### [Aim of the task]
Check each line of the records below for the word "guild" and give the number of lines that have it, with nothing added.

### [Extracted entries]
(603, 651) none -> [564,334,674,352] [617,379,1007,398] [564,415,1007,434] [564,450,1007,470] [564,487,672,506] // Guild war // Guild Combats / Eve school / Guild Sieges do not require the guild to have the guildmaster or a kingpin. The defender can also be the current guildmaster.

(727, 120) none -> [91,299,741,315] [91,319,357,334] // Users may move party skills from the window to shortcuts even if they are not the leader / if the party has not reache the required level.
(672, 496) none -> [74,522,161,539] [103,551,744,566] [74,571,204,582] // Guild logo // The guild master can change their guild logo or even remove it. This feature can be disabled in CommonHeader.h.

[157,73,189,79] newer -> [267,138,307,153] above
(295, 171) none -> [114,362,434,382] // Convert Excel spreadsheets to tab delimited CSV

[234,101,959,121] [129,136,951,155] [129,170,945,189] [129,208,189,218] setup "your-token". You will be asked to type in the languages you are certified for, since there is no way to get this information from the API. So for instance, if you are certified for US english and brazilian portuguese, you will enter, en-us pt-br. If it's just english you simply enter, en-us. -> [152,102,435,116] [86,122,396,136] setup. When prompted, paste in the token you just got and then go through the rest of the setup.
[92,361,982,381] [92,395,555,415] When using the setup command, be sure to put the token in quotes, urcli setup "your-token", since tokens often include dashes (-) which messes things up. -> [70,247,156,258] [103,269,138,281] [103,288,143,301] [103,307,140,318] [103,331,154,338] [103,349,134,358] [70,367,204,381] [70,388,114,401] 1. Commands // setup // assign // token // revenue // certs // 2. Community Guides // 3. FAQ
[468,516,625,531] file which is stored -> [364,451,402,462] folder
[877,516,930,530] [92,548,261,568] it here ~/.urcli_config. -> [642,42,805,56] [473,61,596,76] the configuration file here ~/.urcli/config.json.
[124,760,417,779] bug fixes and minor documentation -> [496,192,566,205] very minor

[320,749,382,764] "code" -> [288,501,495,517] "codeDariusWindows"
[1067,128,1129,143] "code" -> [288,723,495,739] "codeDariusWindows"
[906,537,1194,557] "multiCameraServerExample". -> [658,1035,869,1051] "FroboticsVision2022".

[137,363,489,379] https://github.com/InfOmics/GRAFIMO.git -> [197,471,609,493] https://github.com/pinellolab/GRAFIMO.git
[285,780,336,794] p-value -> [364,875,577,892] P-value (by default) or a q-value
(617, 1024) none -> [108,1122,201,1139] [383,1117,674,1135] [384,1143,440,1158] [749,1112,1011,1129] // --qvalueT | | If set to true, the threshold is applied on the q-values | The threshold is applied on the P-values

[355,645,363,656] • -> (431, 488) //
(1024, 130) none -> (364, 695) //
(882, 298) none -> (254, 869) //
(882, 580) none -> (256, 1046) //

### [Solved exercise]
2